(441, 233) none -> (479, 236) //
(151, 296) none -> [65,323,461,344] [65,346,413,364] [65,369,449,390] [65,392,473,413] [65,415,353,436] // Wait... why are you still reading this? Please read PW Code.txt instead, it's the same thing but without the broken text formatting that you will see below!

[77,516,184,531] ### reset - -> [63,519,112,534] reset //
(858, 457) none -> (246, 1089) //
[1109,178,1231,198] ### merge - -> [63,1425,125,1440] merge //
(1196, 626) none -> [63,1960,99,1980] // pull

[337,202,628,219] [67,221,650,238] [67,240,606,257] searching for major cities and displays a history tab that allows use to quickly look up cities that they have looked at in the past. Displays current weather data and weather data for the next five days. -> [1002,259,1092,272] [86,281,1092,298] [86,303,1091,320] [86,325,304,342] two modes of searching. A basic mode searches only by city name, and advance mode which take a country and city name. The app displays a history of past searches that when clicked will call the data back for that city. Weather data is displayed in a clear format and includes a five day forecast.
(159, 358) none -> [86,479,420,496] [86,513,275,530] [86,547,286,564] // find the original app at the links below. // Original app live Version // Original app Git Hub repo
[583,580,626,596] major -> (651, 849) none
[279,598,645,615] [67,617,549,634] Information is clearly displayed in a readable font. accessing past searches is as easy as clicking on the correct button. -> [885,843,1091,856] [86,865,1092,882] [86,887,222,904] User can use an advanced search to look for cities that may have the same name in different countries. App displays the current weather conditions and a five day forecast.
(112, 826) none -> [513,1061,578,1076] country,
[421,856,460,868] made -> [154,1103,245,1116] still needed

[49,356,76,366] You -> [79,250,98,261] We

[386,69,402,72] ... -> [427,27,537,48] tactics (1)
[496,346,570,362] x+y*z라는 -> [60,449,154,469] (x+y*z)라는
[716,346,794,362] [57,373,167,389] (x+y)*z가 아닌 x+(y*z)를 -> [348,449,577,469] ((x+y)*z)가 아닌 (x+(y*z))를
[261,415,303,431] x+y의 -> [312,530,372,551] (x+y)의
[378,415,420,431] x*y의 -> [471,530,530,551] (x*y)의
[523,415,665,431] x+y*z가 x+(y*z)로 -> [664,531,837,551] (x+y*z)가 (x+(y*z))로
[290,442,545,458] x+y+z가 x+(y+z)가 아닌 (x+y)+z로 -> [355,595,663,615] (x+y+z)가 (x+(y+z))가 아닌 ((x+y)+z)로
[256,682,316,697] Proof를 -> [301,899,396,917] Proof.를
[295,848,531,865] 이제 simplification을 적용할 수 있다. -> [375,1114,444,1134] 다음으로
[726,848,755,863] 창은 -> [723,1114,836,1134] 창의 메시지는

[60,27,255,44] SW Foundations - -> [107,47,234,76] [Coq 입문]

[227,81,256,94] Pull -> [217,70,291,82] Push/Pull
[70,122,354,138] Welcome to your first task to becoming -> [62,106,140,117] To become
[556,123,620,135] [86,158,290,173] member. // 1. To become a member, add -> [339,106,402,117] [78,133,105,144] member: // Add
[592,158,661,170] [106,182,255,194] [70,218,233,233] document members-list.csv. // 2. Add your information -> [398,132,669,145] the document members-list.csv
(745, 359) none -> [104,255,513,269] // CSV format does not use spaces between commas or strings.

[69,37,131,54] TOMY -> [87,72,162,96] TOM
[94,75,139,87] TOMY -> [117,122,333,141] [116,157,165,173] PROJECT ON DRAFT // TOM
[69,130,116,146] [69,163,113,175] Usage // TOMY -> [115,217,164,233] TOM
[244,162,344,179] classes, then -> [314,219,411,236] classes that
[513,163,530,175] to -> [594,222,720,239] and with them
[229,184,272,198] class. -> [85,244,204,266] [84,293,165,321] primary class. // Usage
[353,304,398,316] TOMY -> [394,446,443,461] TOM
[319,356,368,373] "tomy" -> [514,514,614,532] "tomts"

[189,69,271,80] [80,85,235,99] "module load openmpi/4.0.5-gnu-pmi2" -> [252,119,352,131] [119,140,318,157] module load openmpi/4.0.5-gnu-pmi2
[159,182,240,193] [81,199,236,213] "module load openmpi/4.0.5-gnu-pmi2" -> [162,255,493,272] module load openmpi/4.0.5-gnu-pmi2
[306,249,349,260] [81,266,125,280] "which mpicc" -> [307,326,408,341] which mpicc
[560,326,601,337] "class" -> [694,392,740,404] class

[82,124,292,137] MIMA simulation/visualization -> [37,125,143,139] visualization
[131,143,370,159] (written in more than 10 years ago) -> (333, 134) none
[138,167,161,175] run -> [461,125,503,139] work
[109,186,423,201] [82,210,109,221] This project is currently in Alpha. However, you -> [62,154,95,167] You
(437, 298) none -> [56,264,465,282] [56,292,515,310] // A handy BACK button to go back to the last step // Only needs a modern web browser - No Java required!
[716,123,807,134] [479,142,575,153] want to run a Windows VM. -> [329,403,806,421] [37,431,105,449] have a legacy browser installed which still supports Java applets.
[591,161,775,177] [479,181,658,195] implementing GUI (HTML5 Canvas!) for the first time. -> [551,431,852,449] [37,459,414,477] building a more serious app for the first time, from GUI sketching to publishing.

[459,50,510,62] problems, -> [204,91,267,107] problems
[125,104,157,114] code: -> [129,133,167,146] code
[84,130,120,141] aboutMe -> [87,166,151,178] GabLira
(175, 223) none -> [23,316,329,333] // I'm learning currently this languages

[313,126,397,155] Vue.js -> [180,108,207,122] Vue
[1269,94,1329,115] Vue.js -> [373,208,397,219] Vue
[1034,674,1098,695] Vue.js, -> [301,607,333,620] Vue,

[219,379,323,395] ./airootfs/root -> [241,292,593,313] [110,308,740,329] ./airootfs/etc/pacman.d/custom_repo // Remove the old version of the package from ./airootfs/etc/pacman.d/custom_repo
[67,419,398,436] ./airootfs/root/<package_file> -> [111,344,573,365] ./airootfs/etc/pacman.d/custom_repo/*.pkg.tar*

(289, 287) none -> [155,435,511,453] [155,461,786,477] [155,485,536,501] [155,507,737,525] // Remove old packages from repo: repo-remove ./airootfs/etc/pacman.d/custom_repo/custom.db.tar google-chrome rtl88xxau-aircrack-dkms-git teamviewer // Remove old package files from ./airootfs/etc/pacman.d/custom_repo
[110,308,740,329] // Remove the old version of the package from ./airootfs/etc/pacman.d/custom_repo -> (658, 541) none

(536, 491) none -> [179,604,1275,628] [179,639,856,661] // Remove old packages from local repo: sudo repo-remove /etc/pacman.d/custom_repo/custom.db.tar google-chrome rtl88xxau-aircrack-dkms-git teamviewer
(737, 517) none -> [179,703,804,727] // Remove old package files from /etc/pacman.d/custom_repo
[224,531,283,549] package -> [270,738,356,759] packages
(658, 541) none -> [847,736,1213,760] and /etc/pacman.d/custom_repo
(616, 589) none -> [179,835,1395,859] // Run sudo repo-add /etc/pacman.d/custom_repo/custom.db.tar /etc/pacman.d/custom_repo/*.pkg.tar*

********************

Copy out, from the data above, each line where the string "browser" is present.

(437, 298) none -> [56,264,465,282] [56,292,515,310] // A handy BACK button to go back to the last step // Only needs a modern web browser - No Java required!
[716,123,807,134] [479,142,575,153] want to run a Windows VM. -> [329,403,806,421] [37,431,105,449] have a legacy browser installed which still supports Java applets.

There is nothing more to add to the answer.